Panic attacks can be accompanied by other conditions such as depression, or they can give rise to the development of phobias. For example, experiencing a panic attack in the supermarket may cause someone to associate the supermarket with anxiety, leading them to avoid going the future. Some people’s lives become very restricted in this way. Panic attacks can develop into an anxiety disorder such as obsessive-compulsive disorder (OCD) where repetitive activities are used to prevent anxiety from occurring.

Treatment for panic attacks

There are various treatments for panic attacks, with research showing cognitive behavioural therapy to be the most effective. It is common to combine several treatment options:

Cognitive behavioural therapy (CBT)

While not always effective for those with a cognitive deficit, CBT shows a person how to identify their anxiety and change anxiety-generating thoughts. The premise is that it is not the events that cause anxiety, but more what we think about them.

Medication

Anti-anxiety drugs and similar medications can provide short-term relief but can also have side effects.
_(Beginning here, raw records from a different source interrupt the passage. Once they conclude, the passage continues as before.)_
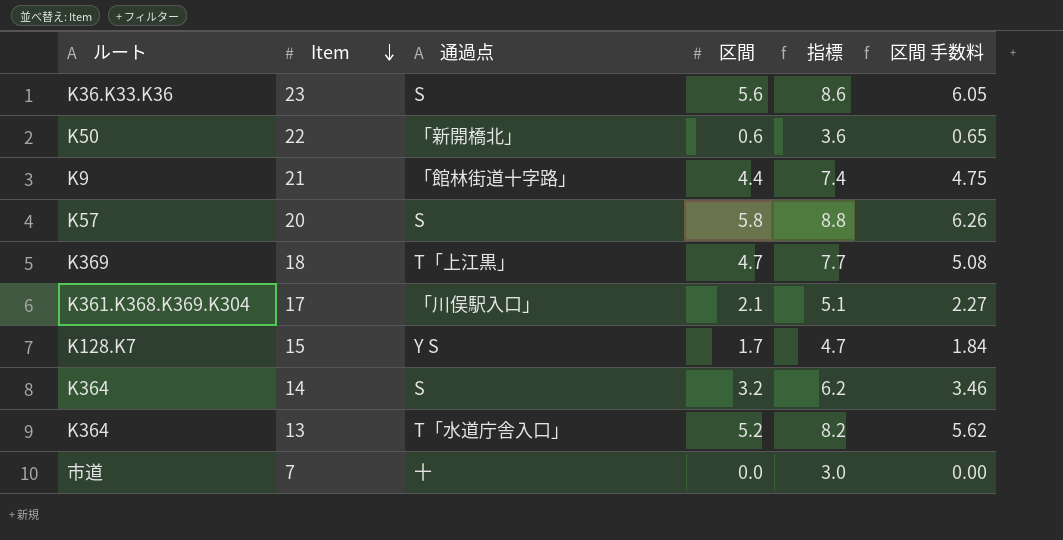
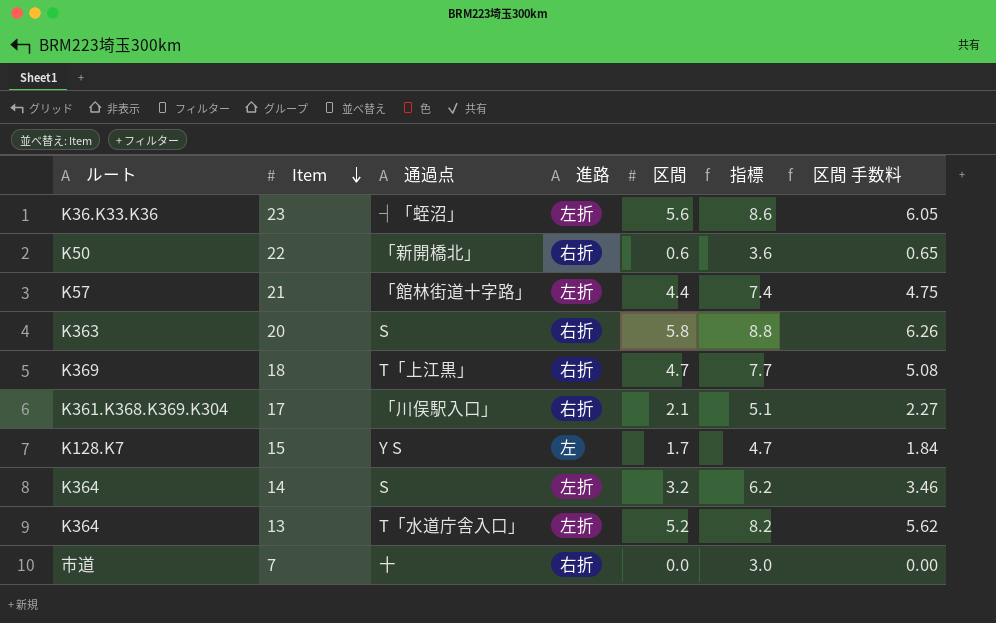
column 進路 | position: none -> 4
23 | 通過点: S -> ┤「蛭沼」
21 | ルート: K9 -> K57
20 | ルート: K57 -> K363

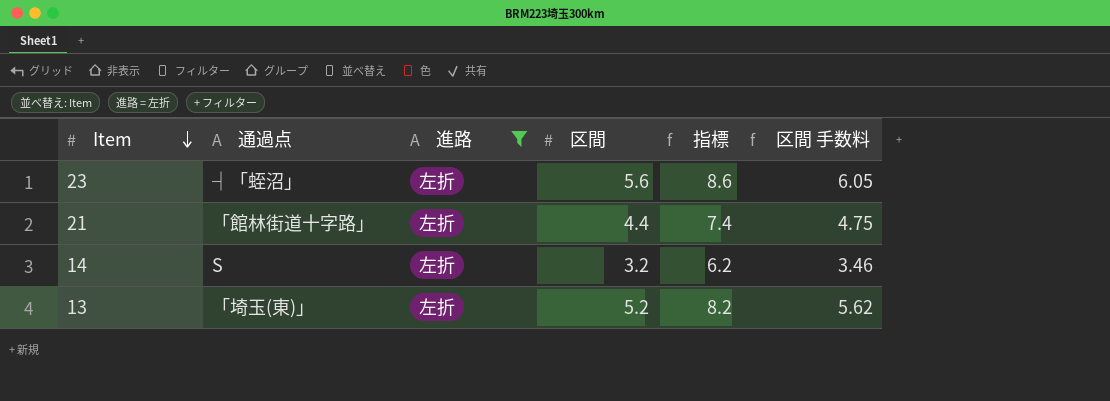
filter: none -> 進路 = 左折
column ルート | position: 1 -> none
13 | 通過点: T「水道庁舎入口」 -> 「埼玉(東)」

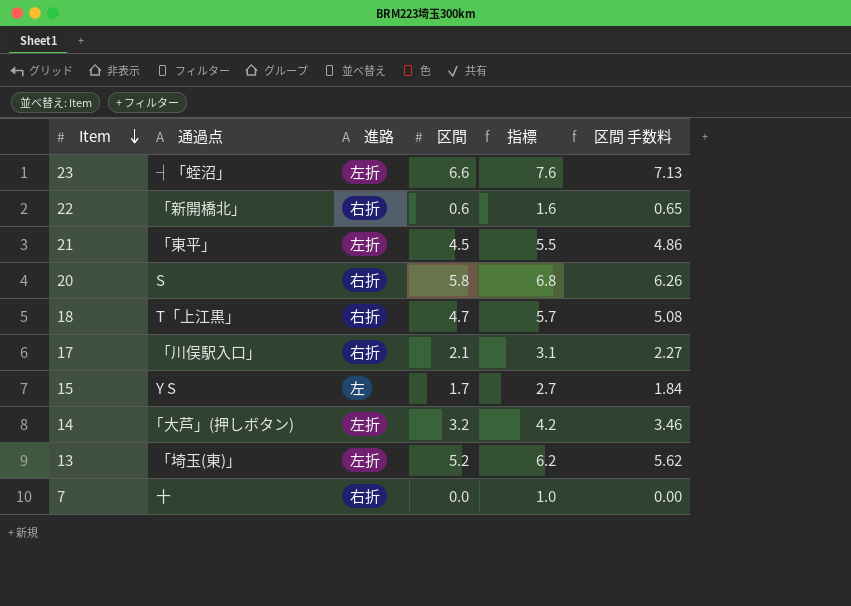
filter: 進路 = 左折 -> none
column 指標 | formula: [区間] + 3 -> [区間] + 1
23 | 区間: 5.6 -> 6.6
23 | 区間 手数料: 6.05 -> 7.13
21 | 通過点: 「館林街道十字路」 -> 「東平」
21 | 区間: 4.4 -> 4.5
21 | 区間 手数料: 4.75 -> 4.86
14 | 通過点: S -> ｢大芦」(押しボタン)

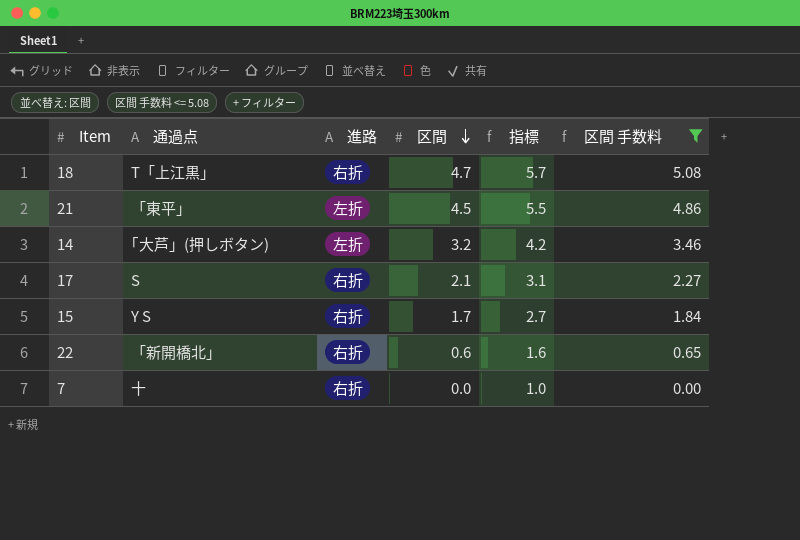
filter: none -> 区間 手数料 <= 5.08
row order: Item descending -> 区間 descending
17 | 通過点: 「川俣駅入口」 -> S
15 | 進路: 左 -> 右折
It is important that other strategies are used as well, including counselling and learning more about the condition.

Complementary therapies

The use of herbs, vitamins and homeopathy can be effective for some people as complementary therapies.

Diet and exercise

Good diet and exercise are essential for emotional wellbeing. Exercise often stops the ‘keyed up’ feelings associated with anxiety. Caffeine in coffee, tea and chocolate can increase panic attacks for some people.

Relaxation techniques

Relaxation and meditation can be useful to reduce stress or provide relief during an attack.
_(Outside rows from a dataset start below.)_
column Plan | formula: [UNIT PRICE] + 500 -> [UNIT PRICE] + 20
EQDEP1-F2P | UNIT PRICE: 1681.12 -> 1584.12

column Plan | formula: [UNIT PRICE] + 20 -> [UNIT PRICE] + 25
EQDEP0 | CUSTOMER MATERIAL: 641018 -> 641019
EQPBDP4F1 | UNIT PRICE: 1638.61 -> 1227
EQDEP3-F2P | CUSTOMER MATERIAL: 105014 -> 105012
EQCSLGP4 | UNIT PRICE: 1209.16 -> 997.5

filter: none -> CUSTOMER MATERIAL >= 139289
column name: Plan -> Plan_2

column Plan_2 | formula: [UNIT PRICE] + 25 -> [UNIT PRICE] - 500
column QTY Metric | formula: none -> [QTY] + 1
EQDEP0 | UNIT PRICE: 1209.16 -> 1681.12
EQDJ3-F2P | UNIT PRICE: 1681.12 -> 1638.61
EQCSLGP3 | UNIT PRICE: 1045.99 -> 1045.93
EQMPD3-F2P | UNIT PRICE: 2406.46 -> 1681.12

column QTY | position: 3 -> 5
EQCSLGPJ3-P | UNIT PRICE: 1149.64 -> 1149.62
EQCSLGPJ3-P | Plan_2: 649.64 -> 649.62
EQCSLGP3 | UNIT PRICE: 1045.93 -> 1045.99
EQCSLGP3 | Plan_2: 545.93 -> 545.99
Tips for managing a panic attack

Don’t fight panic. When experiencing a panic attack remember the following:

  • symptoms are just an exaggeration of normal reactions
  • the feelings are frightening but not dangerous
  • face the symptoms, don’t run from them
  • don’t make things worse with scary thoughts about where it might lead
  • allow time to pass and for the fear to fade away.

You can also use one or all of the following positive statements:

  • ‘this feeling isn’t comfortable or pleasant, but I can accept it.’
  • ‘I can be anxious and still deal with the situation.’
  • ‘I’ll just let my body do its thing – this will pass.’
  • ‘this anxiety won’t hurt me, even if it doesn’t feel good.’